Pengungkapan kasus tersebut tersebar di sejumlah wilayah di Kabupaten Cirebon, di antaranya Kecamatan Weru, Pangenan, Ciledug, Gebang, Klangenan, Susukan, Pabedilan, Astanajapura, Dukupuntang, Greged, Sumber, Beber, Palimanan, Losari hingga Lemahabang.
Dalam menjalankan aksinya, para pelaku menggunakan beragam modus operandi untuk mengelabui petugas. Mulai dari transaksi langsung, sistem cash on delivery (COD), hingga metode “tempel” dengan memanfaatkan titik peta tertentu sebagai lokasi penyimpanan barang.
Kapolresta menegaskan pihaknya akan terus menggencarkan pemberantasan narkoba dan obat keras ilegal melalui operasi rutin maupun pengembangan jaringan peredaran.
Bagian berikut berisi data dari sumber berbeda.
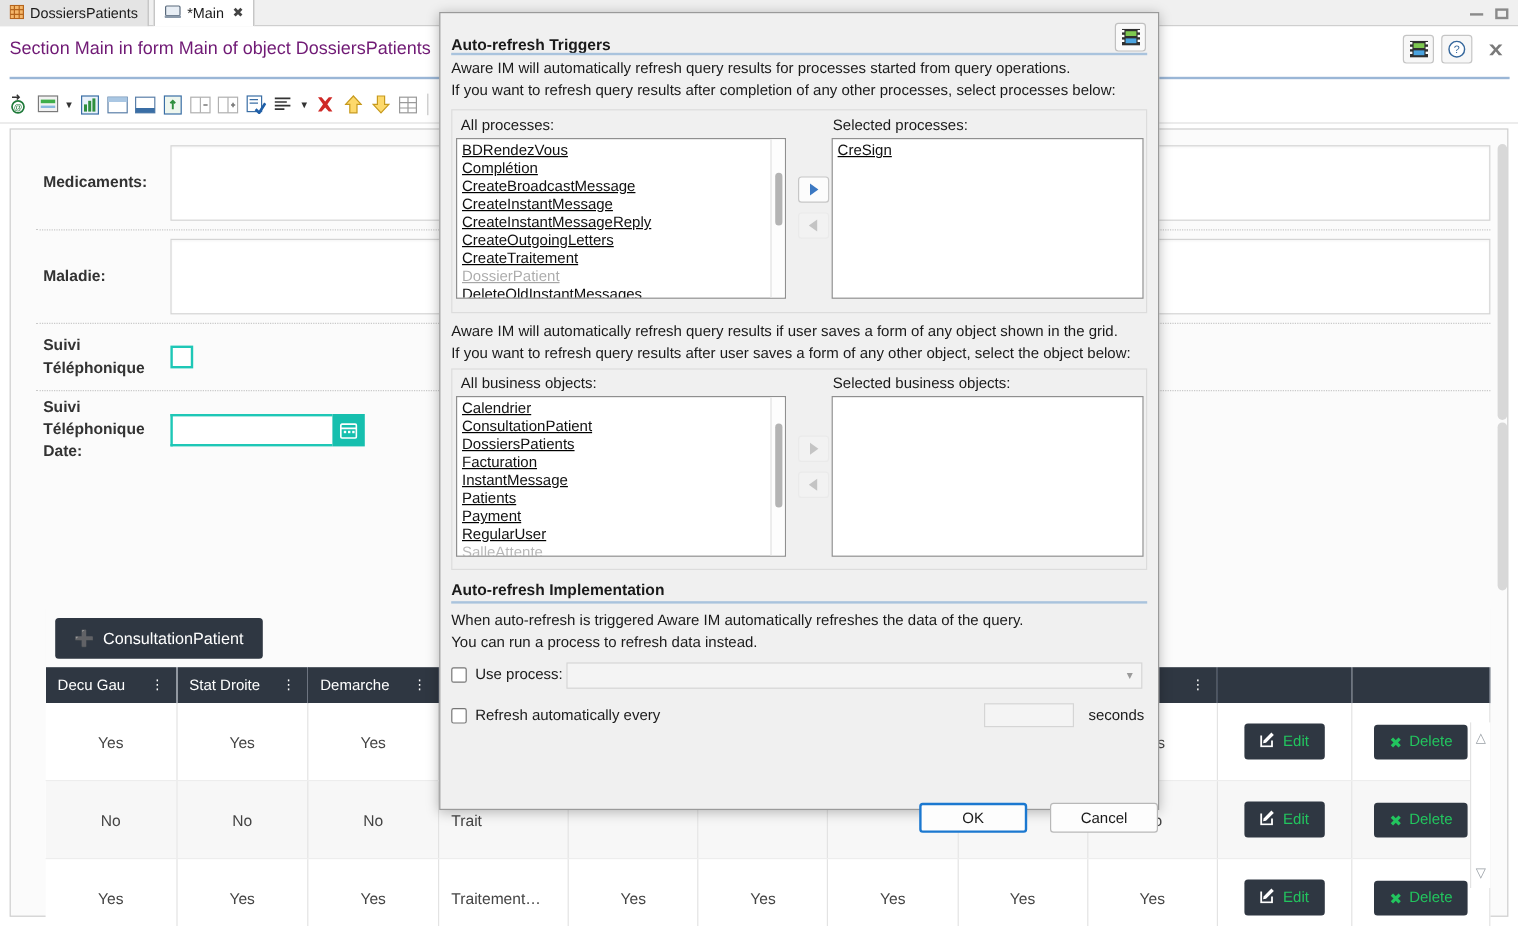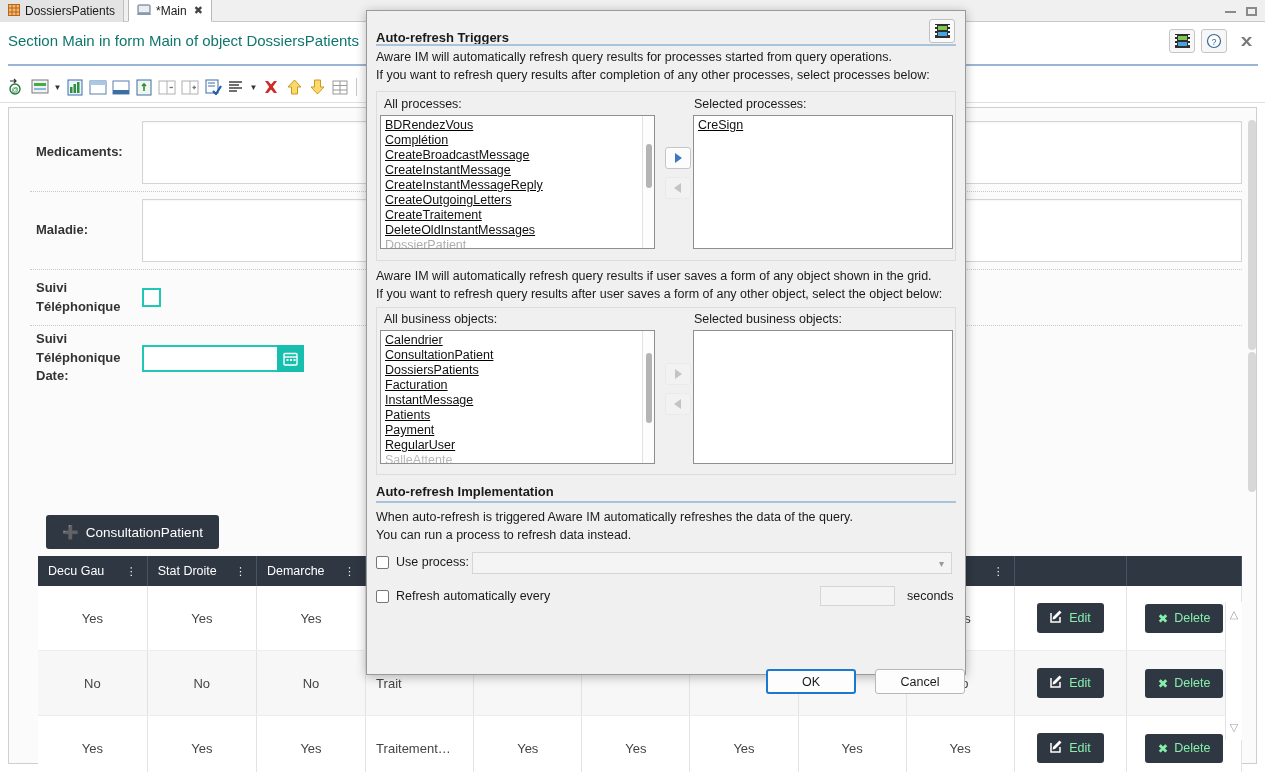--- a/index.html
+++ b/index.html
@@ -40,7 +40,7 @@
   }
   .ide-title {
     position: absolute; left: 8px; top: 10px;
-    font-size: 15px; color: #0f766e; white-space: nowrap;
+    font-size: 15px; color: #701a75; white-space: nowrap;
   }
   .ide-header-icons {
     position: absolute; right: 6px; top: 7px;

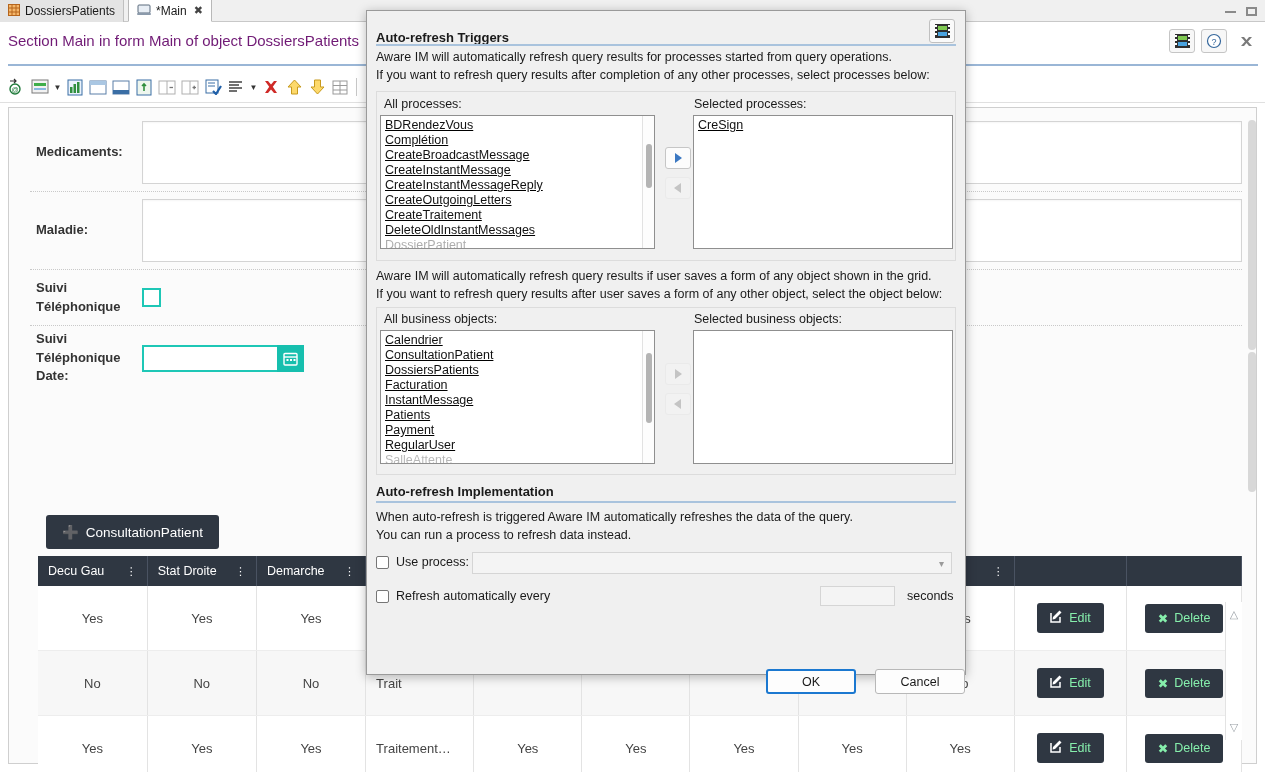--- a/index.html
+++ b/index.html
@@ -606,8 +606,8 @@
       <div class="listitem">CreateInstantMessageReply</div>
       <div class="listitem">CreateOutgoingLetters</div>
       <div class="listitem">CreateTraitement</div>
+      <div class="listitem" style="opacity:.35">DossierPatient</div>
       <div class="listitem">DeleteOldInstantMessages</div>
-      <div class="listitem" style="opacity:.35">DossierPatient</div>
       <div class="lb-scroll">
         <div class="lb-thumb" style="top:28px; height:44px;"></div>
       </div>

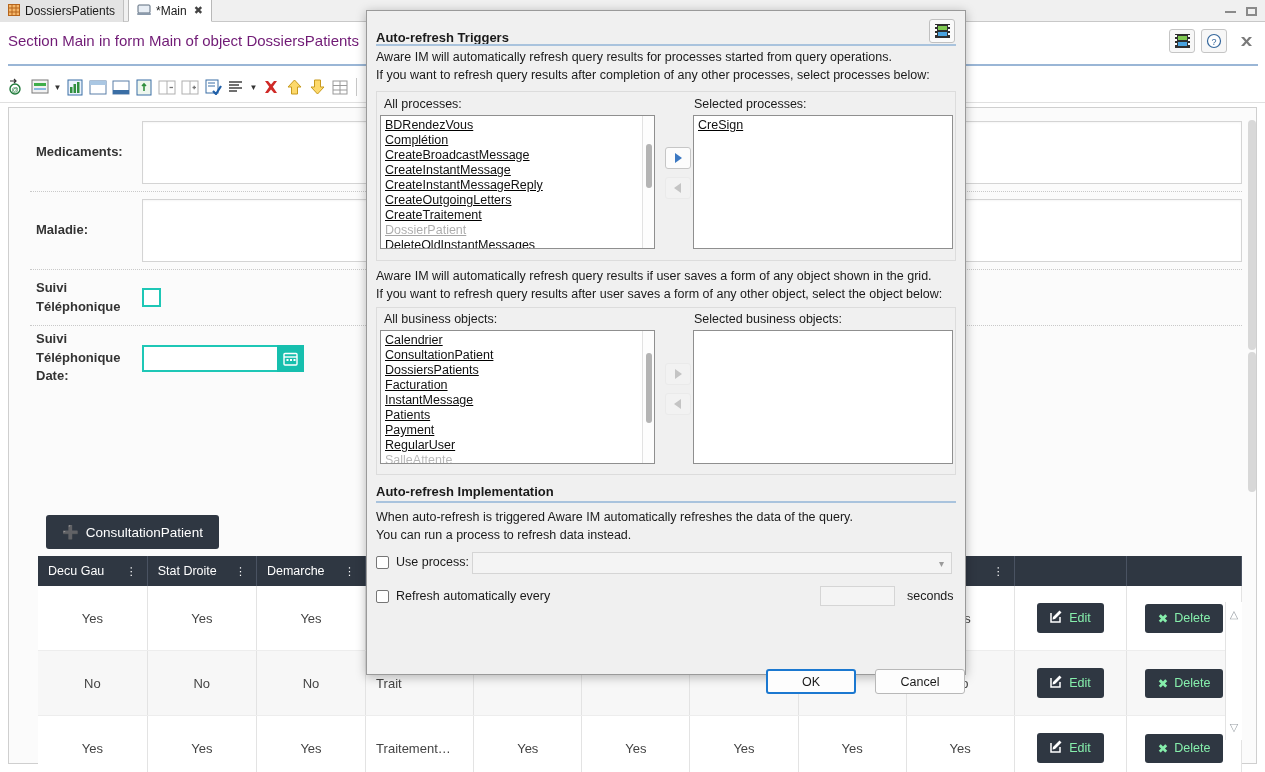--- a/index.html
+++ b/index.html
@@ -115,7 +115,7 @@
   .gridtable tr.alt td { background: #f7f7f7; }
   .cellbtn {
     display: inline-flex; align-items: center; gap: 6px;
-    background: #2f3742; color: #86efac; border: none; border-radius: 3px;
+    background: #2f3742; color: #22c55e; border: none; border-radius: 3px;
     padding: 7px 13px; font-size: 12.5px;
   }
   .vscroll {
“Kami mengajak seluruh masyarakat untuk bersama-sama memerangi narkoba dengan melaporkan setiap aktivitas mencurigakan di lingkungannya melalui Hotline 110. Peredaran narkoba merupakan ancaman serius yang harus kita lawan bersama demi menjaga keamanan dan masa depan generasi muda,” tegasnya.
Atas perbuatannya, para tersangka kasus sabu dan tembakau sintetis dijerat Pasal 114 ayat (1) dan (2) juncto Pasal 112 ayat (1) dan (2) Undang-Undang Nomor 35 Tahun 2009 tentang Narkotika.
Sementara itu, tersangka kasus peredaran sediaan farmasi tanpa izin dikenakan Undang-Undang Nomor 17 Tahun 2023 tentang Kesehatan.